— Безобразие! — сказал Ломов. — Ребята проводят в школе по полдня и не могут выпить стакана чаю. В младших классах доходит до головокружения. Неужели трудно привезти хлеба, пирожков?..
— Да, господи! — сказал Романенко. — Об чем речь? Дворцы строим, а тут — пирожок!..
Он пожал руку директора, задержал её на мгновенье в своей и, пригнувшись в дверях, вышел. Из кухни донёсся его смех, хлопнула дверь, заржал жеребец у крыльца, но стука копыт не раздалось.
Через полчаса к Ломову прибежала Нина Николаевна. С тех пор, как он поселился здесь, она не бывала в этом доме. Сейчас она вошла, сохраняя на лице то сухое официальное выражение, которое носила в учительской.
— Я предполагала, — сказала Нина Николаевна, остановившись посреди комнаты, — что решения директора должны быть согласованы со мной. Если учитывать, конечно, что я продолжаю быть заведующей учебной частью.
Он растерянно посмотрел на неё, поднялся с дивана и застегнул воротник рубахи.
— А разве я…
— Вы собираетесь исключить из школы ученика десятого класса, абсолютно не представляя себе всех пагубных последствий этого поступка. Мы учили мальчика девять лет. Коллектив несёт полную ответственность за его воспитание…

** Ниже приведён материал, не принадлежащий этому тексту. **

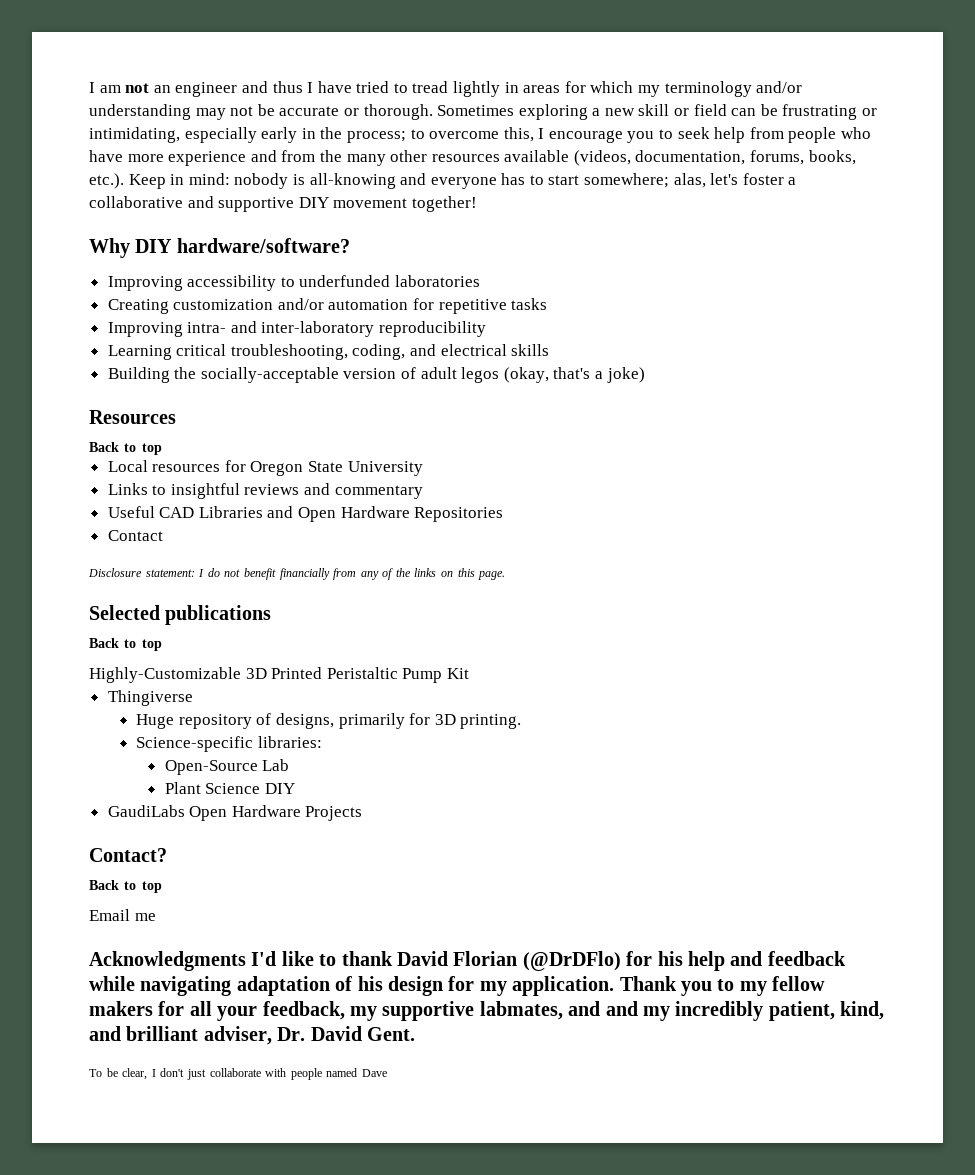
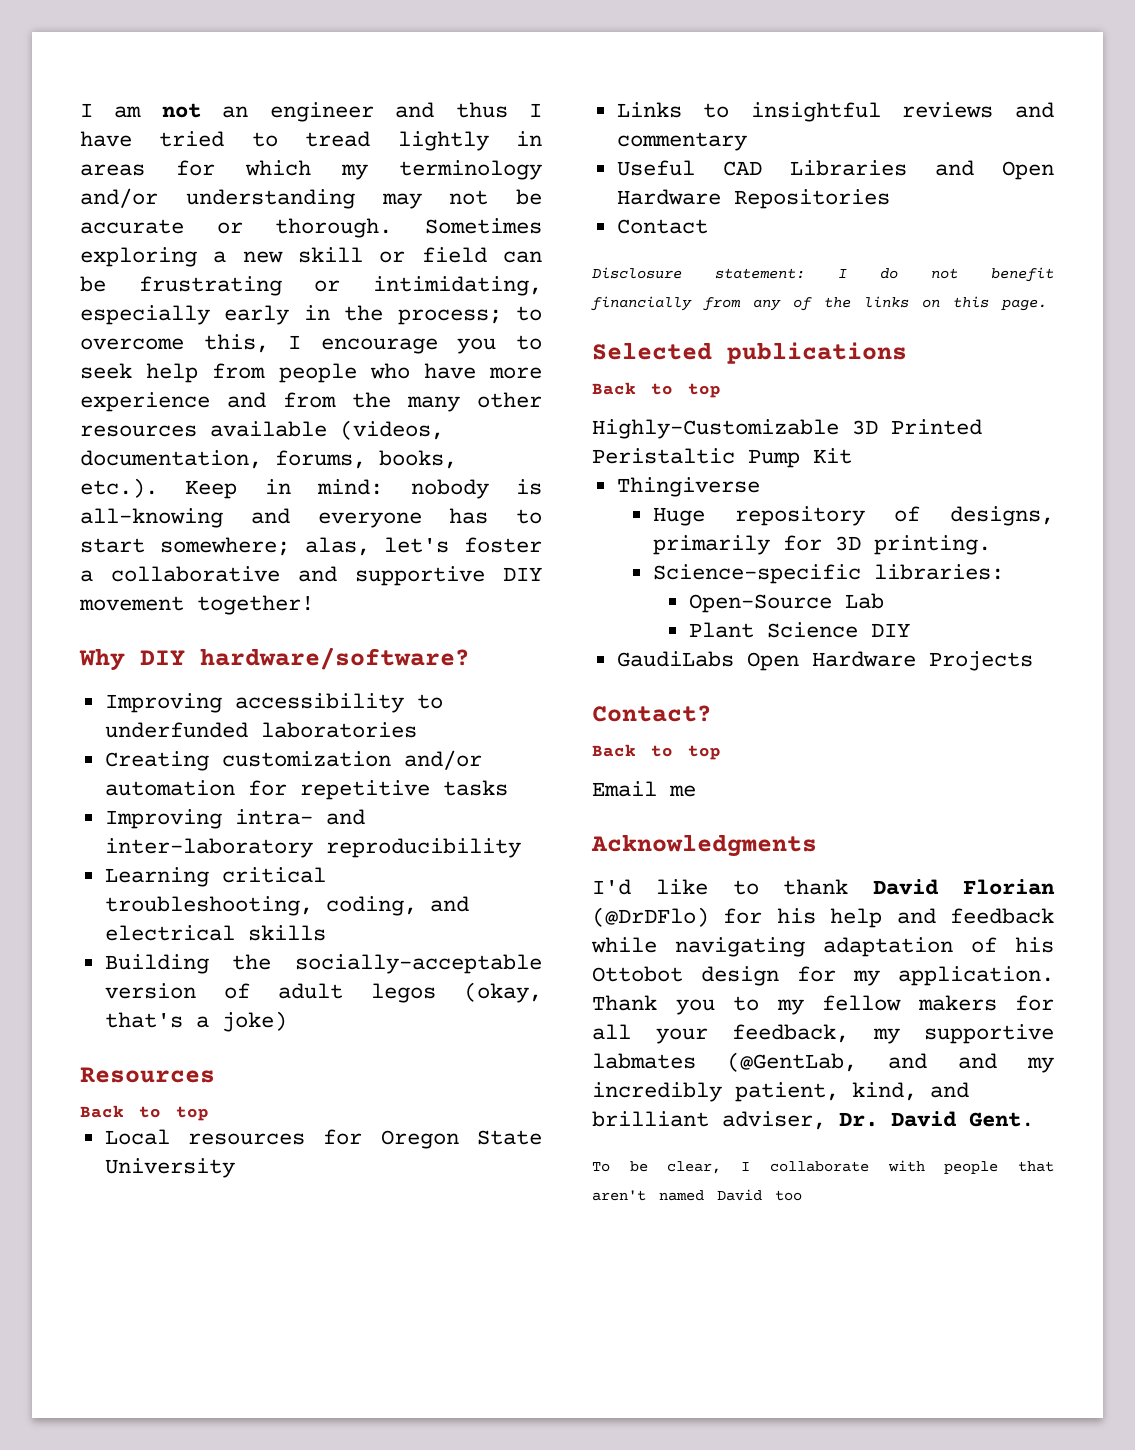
(246, 961) none -> (817, 845) //
(383, 983) none -> [592,966,683,982] Ottobot
[479,1001,563,1020] labmates, -> [592,1052,857,1072] labmates (@GentLab,
[160,1068,206,1080] don't just -> (751, 1166) none
[326,1068,387,1077] named Dave -> [1018,1161,1054,1172] [592,1189,802,1201] that aren't named David too

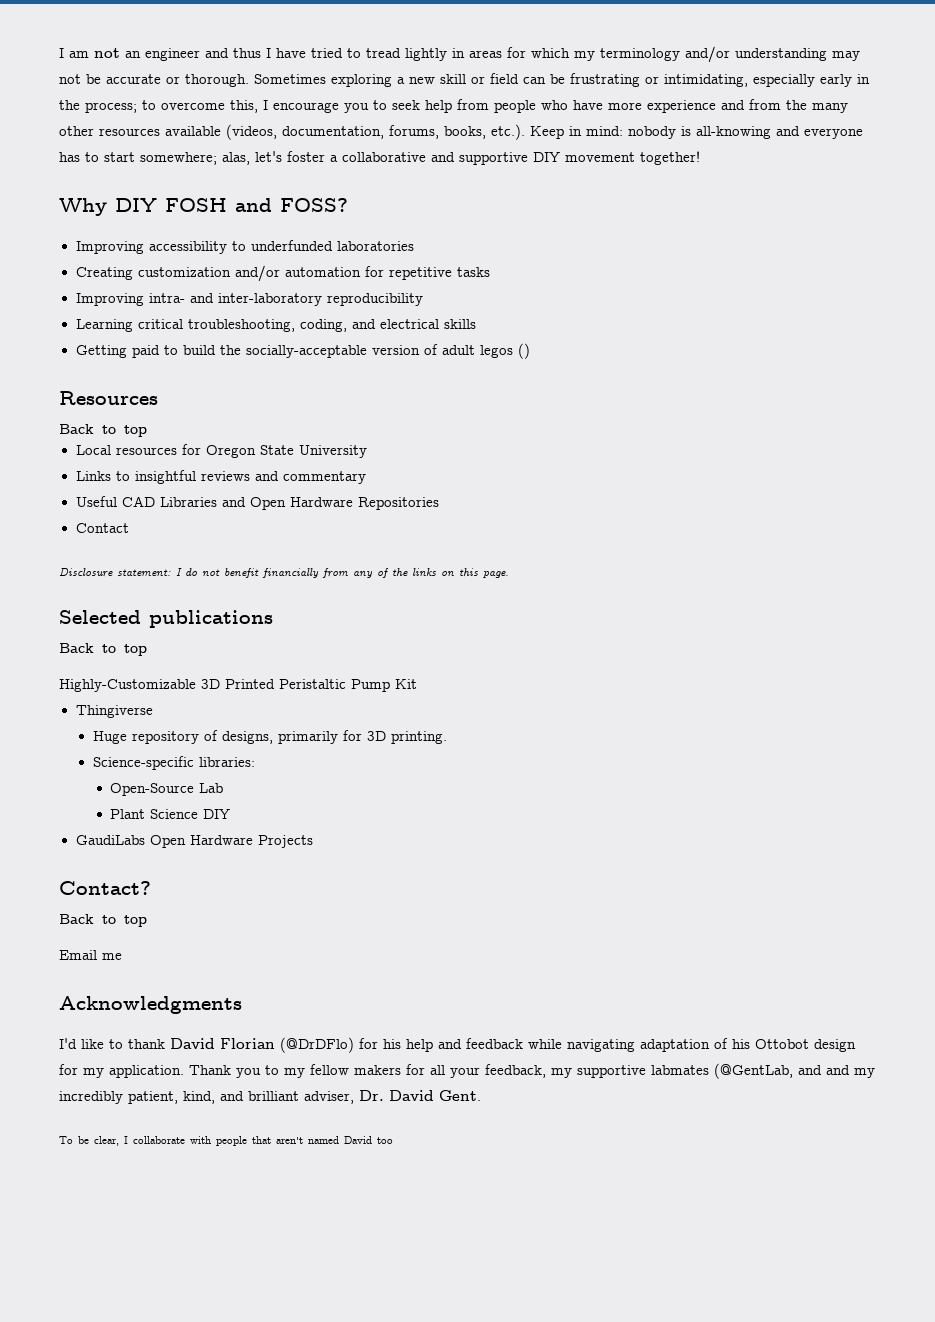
[200,647,470,670] hardware/software? -> [165,198,348,212] FOSH and FOSS?
[104,954,209,974] Building -> [75,345,216,358] Getting paid to build
[464,982,542,1003] [104,1011,287,1032] (okay, that's a joke) -> [517,343,530,359] ()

Сквозь раскрытую дверь она увидала тумбочку во второй комнате, полотенце на гвоздике и изголовье никелированной кровати. Всё это было расположено в том же знакомом порядке, что и при Алексее Фёдоровиче.

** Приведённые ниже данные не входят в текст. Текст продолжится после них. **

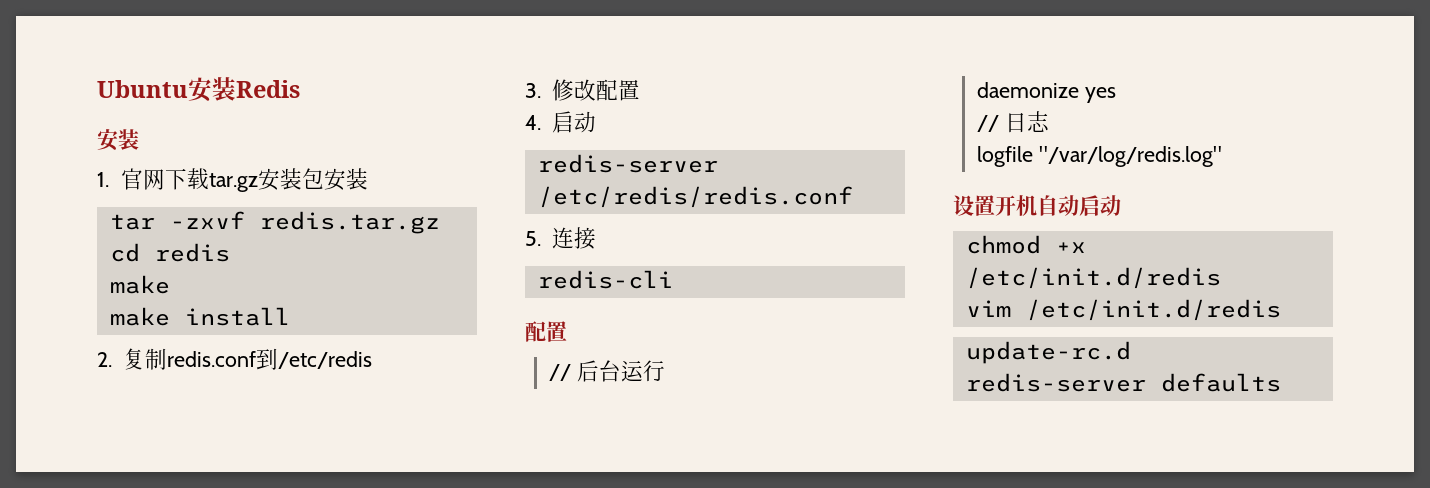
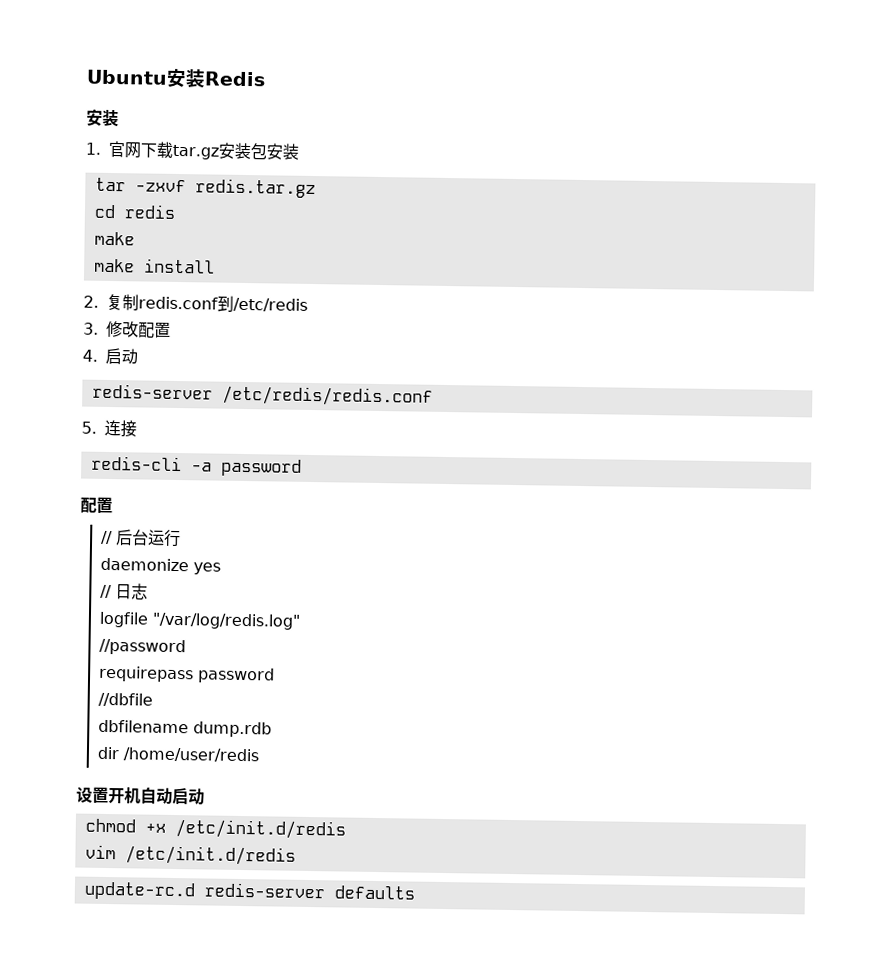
(673, 279) none -> [190,458,302,477] -a password
(1222, 156) none -> [99,638,187,656] [98,665,276,684] [98,692,154,707] [98,719,273,738] [97,746,260,763] // //password // requirepass password // //dbfile // dbfilename dump.rdb // dir /home/user/redis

У неё зашумело в ушах и сильно застучало сердце. И, чтобы перекричать этот стук, она не стала слушать, что говорил Ломов. Ненавидя его за то, что он живёт в этом доме, Нина Николаевна сказала:
— Вам не дорога́ честь школы! Вы не знаете её традиций…

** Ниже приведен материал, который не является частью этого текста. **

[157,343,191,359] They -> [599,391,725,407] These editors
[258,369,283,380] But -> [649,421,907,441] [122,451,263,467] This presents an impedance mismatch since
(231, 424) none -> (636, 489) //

Вероятно, у неё дрожали губы, потому что лицо Ломова стало участливым.
— Да я ничего не собирался делать без вашего ведома, — сказал он совершенно искренне. — Я только убеждён, что честь школы и её традиции не украшаются Петей Романенко.
— Время покажет, кто украшает школу и кто её уродует!
Сказав громким голосом ещё несколько колкостей и обретя в этом спокойствие, она ушла.
«Сам виноват, — с тоской думал Ломов. — Не умеешь себя поставить, вот на тебя и орут…»
Увидели бы институтские ребята, друзья по комитету, как Серёжка Ломов, которого все они считали принципиальным и дельным парнем, позорно теряется в присутствии своего завуча. Наверное, они сказали бы что-нибудь вроде того, что новое всегда борется со старым, что именно в этом и заключается диалектика нашей жизни, а Митька Синицын с филфака, размахивая длинными руками и переполняя комнату гудящим голосом, произнёс бы речь о том, как должен вести себя герой нашего времени.
Лёжа в постели, в темноте, Ломов стал придумывать речь против себя, вроде бы её произносил Митька Синицын. Там было и угрожающее раздвоение личности, и боязнь трудностей, и потеря принципиальности…
«Дурак ты, Митька!» — рассердился вдруг Ломов и вскоре заснул.
Оказывается, нисколько не легче, когда знаешь, как называются твои собственные недостатки.
Пошли дожди. Из мутного неба лилось не переставая. Задувал ветер, холодный и сырой.
Как Поля ни старалась, а к концу дня полы в школе были изгвазданы грязными сапогами. Мокрые курточки и пальтишки ребят висели в классах на вешалке; они просыхали за время уроков, и от этого в классе стоял кисловатый запах вымоченной шерсти.
Пока Ломов находился в школе, время шло быстро. Он давал свои уроки, подписывал ведомости, банковские чеки, прикладывал к разным бумагам печать, которую носил в кармане в круглой металлической коробочке, отправлял отчётную документацию в Курск, в Поныри, звонил по телефону, — словом, занимался всем тем, чем положено заниматься директору школы.
И, что бы Ломов ни делал, он слышал шипенье дождя на улице, словно там бесконечно жарили что-то на сковороде.
Учителя уже привыкли к новому директору и не замечали его. Он отлично видел это; даже походка и голос его стали какими-то тихими, вроде бы он и сам старался быть незаметным.
Часам к пяти школа пустела.
Нырнув с крыльца в мокрые и грязные сумерки, Ломов прибегал домой.
Поля ставила на стол кастрюлю с чаем, сковороду жареной картошки, липкие конфеты в блюдце. Он ел молча, нехотя, задумываясь.
— В Ленинграде, наверно, кушали разносолы, — говорила Поля.
Она зажигала керосиновую лампу и вешала её над столом. Сперва в кухне делалось вроде бы светло, но затем глаза привыкали к свету и утомлялись от его малой силы.